◆ PROMPT
In the entries that follow, find the line containing "column gender (updated) | position: 2 -> 4" and the line containing "row order: Sbeox0PS", then retype exactly the lines from the first through the second, pictures excluded.

── EXERCISE MATERIAL ──

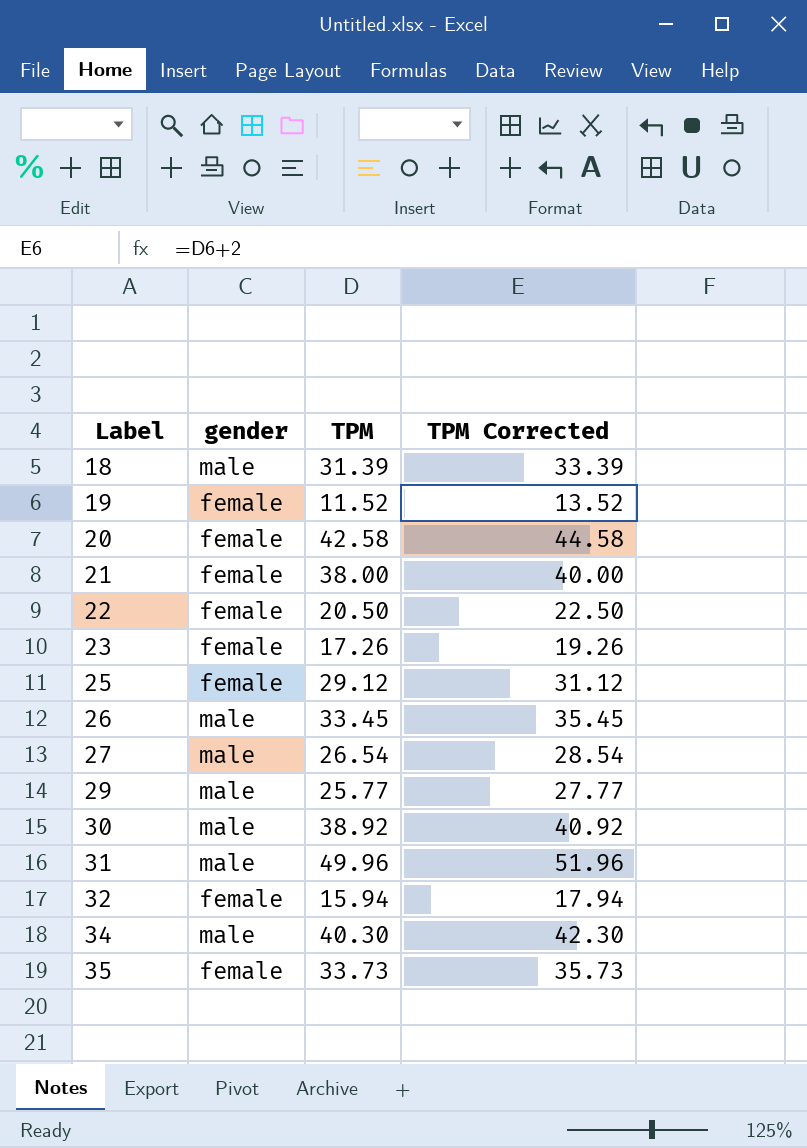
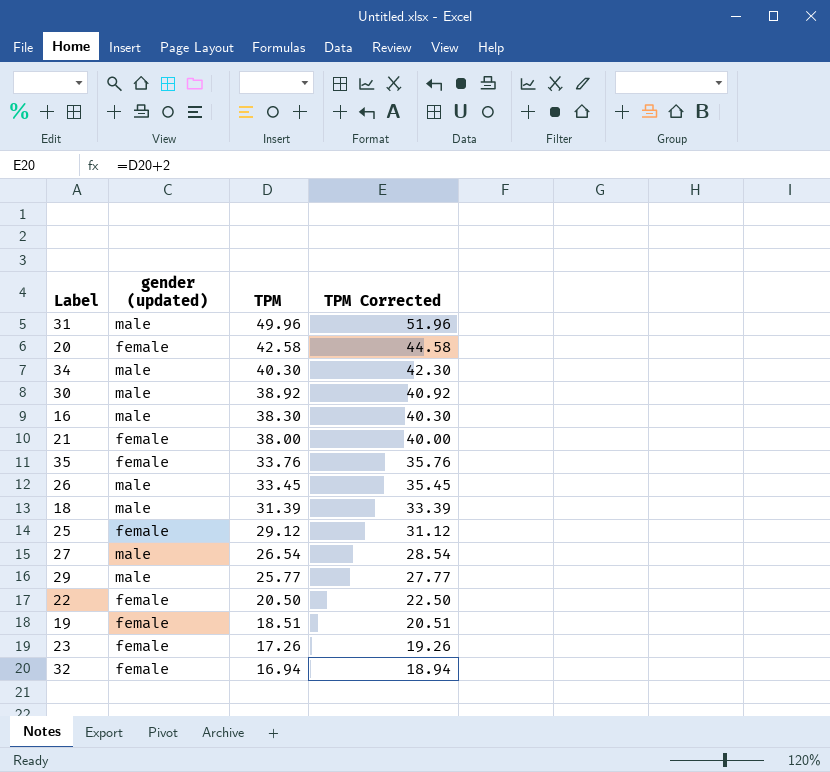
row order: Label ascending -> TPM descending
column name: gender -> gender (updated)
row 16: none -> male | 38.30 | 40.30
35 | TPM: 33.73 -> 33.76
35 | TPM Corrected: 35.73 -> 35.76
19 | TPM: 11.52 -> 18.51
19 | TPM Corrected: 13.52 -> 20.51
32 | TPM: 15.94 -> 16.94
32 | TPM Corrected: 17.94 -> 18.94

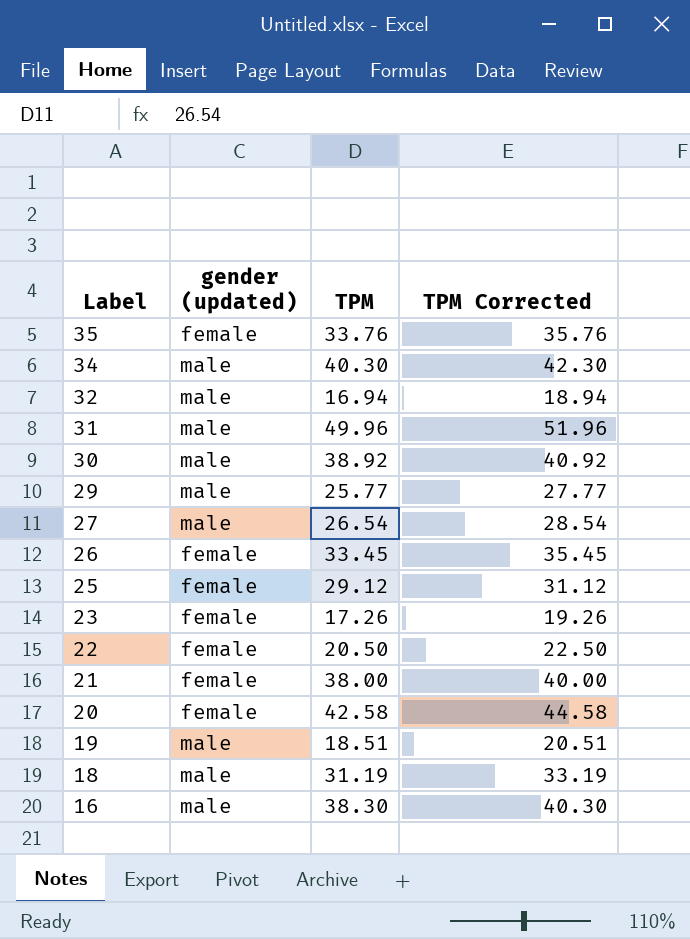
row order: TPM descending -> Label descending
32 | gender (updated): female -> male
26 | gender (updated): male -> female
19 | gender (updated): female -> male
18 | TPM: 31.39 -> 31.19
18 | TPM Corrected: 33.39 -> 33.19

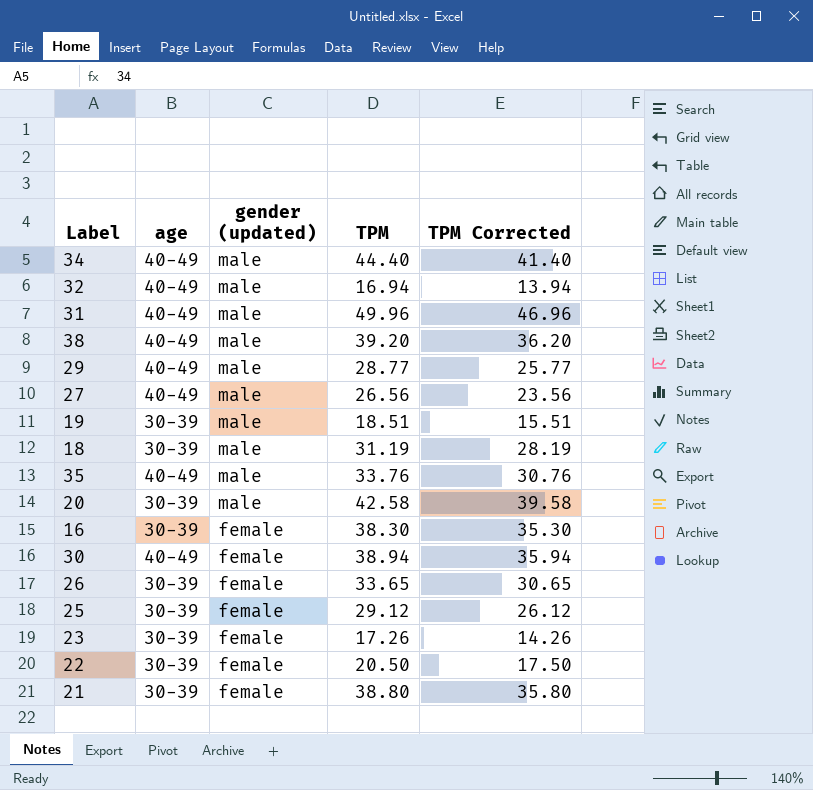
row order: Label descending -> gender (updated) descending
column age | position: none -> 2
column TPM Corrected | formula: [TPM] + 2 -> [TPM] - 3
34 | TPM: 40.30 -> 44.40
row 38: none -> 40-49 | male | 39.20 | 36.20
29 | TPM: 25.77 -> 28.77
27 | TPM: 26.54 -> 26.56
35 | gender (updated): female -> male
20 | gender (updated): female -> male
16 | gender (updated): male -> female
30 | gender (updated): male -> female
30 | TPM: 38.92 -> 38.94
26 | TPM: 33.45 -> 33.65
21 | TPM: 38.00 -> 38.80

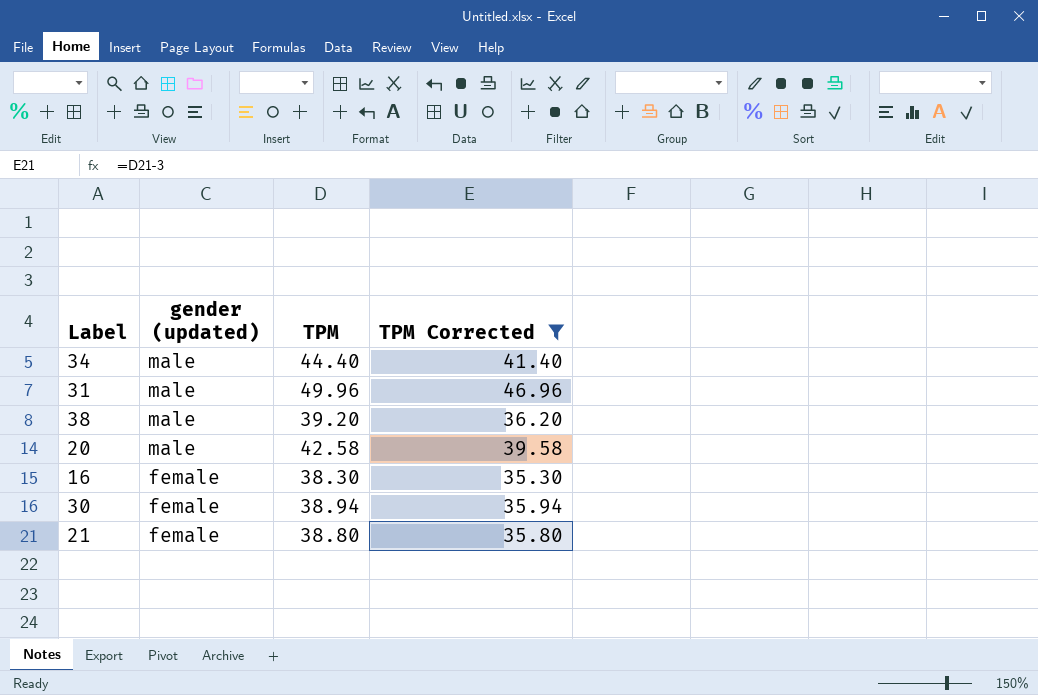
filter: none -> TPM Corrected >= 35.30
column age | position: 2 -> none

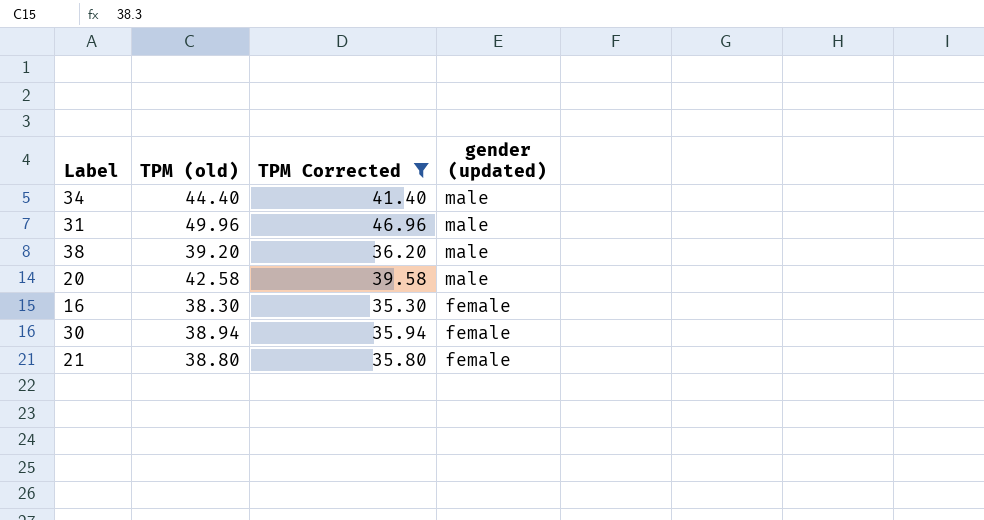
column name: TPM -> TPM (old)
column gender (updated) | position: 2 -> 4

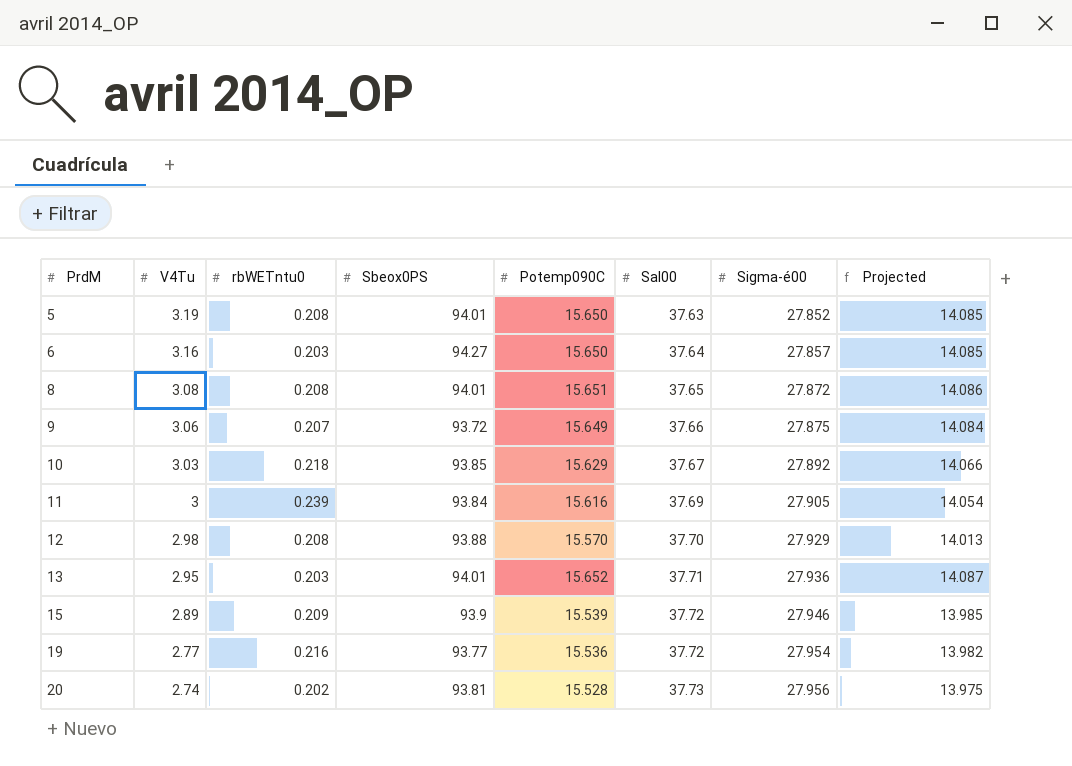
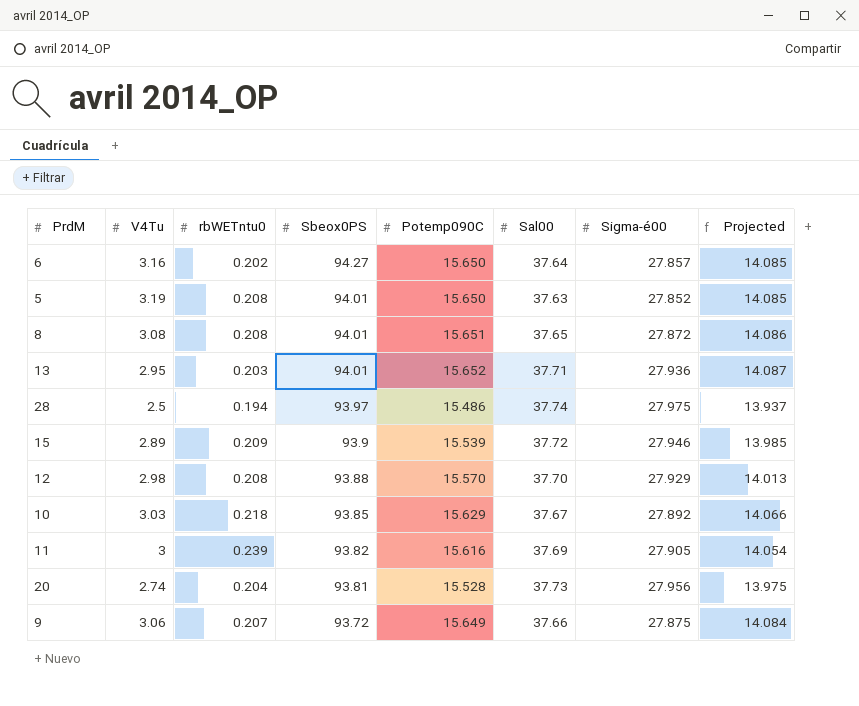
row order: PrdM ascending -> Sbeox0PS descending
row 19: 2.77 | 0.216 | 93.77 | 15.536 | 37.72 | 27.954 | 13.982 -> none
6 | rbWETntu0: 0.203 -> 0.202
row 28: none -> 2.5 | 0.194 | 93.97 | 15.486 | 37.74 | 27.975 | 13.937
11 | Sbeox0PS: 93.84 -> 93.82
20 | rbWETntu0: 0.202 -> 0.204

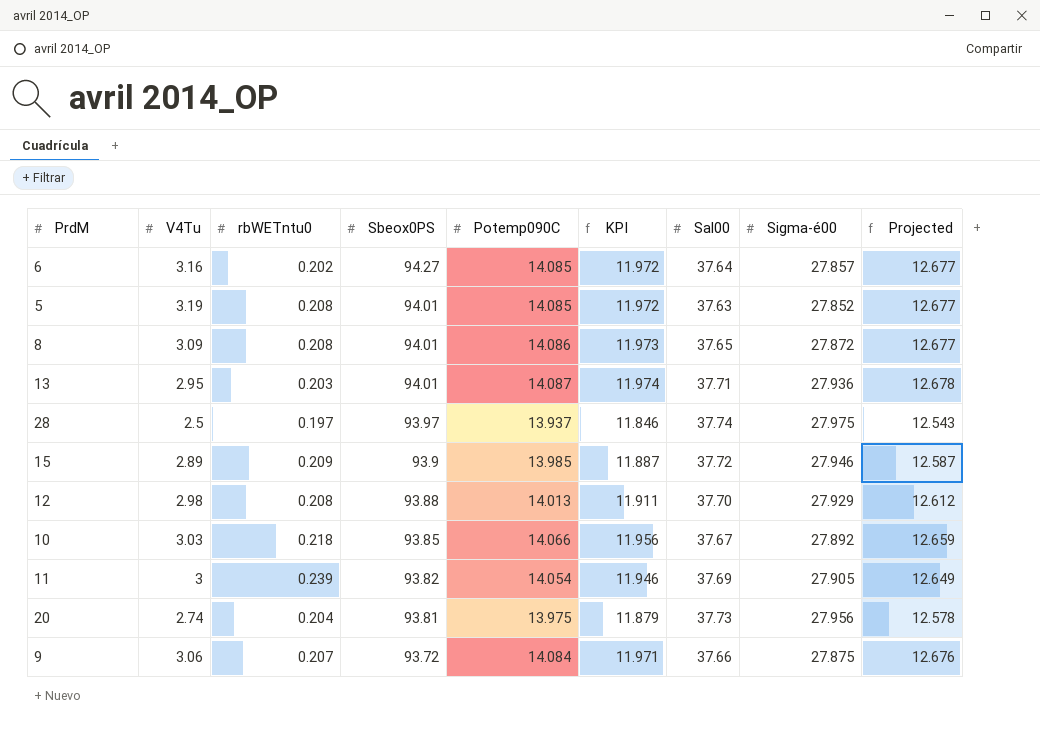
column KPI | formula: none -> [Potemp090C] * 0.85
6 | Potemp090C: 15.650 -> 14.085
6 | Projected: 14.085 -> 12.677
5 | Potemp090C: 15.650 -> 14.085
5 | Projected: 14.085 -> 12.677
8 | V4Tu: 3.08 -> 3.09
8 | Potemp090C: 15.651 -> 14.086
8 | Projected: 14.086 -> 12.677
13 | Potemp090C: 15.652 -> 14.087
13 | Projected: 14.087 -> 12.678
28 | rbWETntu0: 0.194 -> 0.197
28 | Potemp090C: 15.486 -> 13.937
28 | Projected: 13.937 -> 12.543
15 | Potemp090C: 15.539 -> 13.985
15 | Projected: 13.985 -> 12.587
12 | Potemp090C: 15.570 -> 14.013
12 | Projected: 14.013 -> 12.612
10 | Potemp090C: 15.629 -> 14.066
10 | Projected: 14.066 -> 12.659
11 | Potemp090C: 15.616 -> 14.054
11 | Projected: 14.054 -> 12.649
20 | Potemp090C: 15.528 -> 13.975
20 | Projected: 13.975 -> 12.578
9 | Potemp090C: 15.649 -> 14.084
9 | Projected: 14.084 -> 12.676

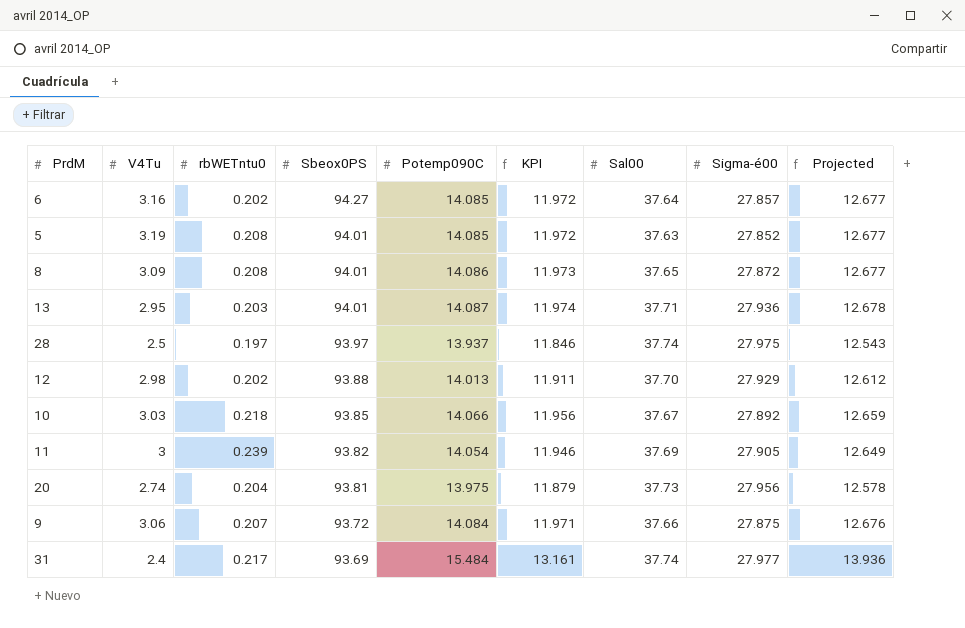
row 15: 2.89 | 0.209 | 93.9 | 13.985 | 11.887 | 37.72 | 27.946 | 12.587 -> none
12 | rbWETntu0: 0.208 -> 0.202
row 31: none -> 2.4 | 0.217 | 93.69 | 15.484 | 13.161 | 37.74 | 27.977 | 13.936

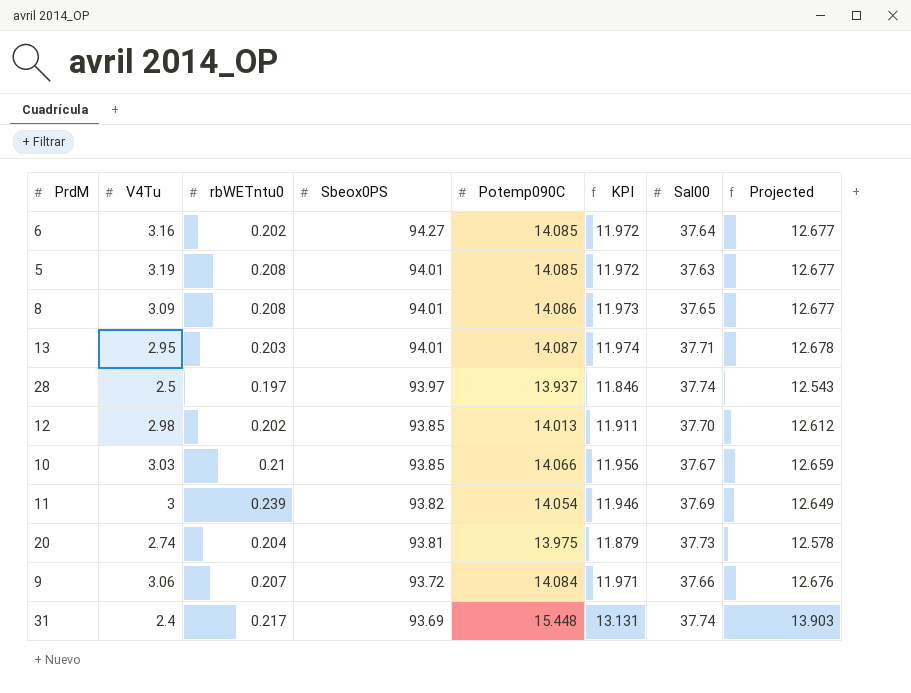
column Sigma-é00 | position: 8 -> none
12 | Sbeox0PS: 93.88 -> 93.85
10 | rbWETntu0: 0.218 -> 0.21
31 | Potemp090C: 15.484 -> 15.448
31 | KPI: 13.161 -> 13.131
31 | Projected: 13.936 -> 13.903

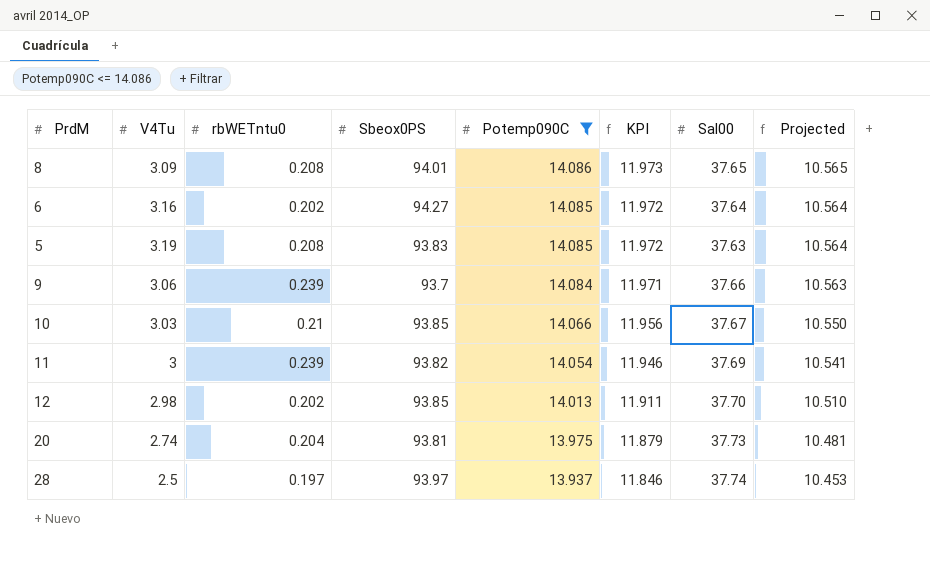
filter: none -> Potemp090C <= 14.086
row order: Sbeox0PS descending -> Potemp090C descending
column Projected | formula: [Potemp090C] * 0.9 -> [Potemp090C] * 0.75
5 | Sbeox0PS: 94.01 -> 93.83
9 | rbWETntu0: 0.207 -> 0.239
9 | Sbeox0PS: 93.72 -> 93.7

───

◆ TASK OUTPUT
column gender (updated) | position: 2 -> 4

row order: PrdM ascending -> Sbeox0PS descending
row 19: 2.77 | 0.216 | 93.77 | 15.536 | 37.72 | 27.954 | 13.982 -> none
6 | rbWETntu0: 0.203 -> 0.202
row 28: none -> 2.5 | 0.194 | 93.97 | 15.486 | 37.74 | 27.975 | 13.937
11 | Sbeox0PS: 93.84 -> 93.82
20 | rbWETntu0: 0.202 -> 0.204

column KPI | formula: none -> [Potemp090C] * 0.85
6 | Potemp090C: 15.650 -> 14.085
6 | Projected: 14.085 -> 12.677
5 | Potemp090C: 15.650 -> 14.085
5 | Projected: 14.085 -> 12.677
8 | V4Tu: 3.08 -> 3.09
8 | Potemp090C: 15.651 -> 14.086
8 | Projected: 14.086 -> 12.677
13 | Potemp090C: 15.652 -> 14.087
13 | Projected: 14.087 -> 12.678
28 | rbWETntu0: 0.194 -> 0.197
28 | Potemp090C: 15.486 -> 13.937
28 | Projected: 13.937 -> 12.543
15 | Potemp090C: 15.539 -> 13.985
15 | Projected: 13.985 -> 12.587
12 | Potemp090C: 15.570 -> 14.013
12 | Projected: 14.013 -> 12.612
10 | Potemp090C: 15.629 -> 14.066
10 | Projected: 14.066 -> 12.659
11 | Potemp090C: 15.616 -> 14.054
11 | Projected: 14.054 -> 12.649
20 | Potemp090C: 15.528 -> 13.975
20 | Projected: 13.975 -> 12.578
9 | Potemp090C: 15.649 -> 14.084
9 | Projected: 14.084 -> 12.676

row 15: 2.89 | 0.209 | 93.9 | 13.985 | 11.887 | 37.72 | 27.946 | 12.587 -> none
12 | rbWETntu0: 0.208 -> 0.202
row 31: none -> 2.4 | 0.217 | 93.69 | 15.484 | 13.161 | 37.74 | 27.977 | 13.936

column Sigma-é00 | position: 8 -> none
12 | Sbeox0PS: 93.88 -> 93.85
10 | rbWETntu0: 0.218 -> 0.21
31 | Potemp090C: 15.484 -> 15.448
31 | KPI: 13.161 -> 13.131
31 | Projected: 13.936 -> 13.903

filter: none -> Potemp090C <= 14.086
row order: Sbeox0PS descending -> Potemp090C descending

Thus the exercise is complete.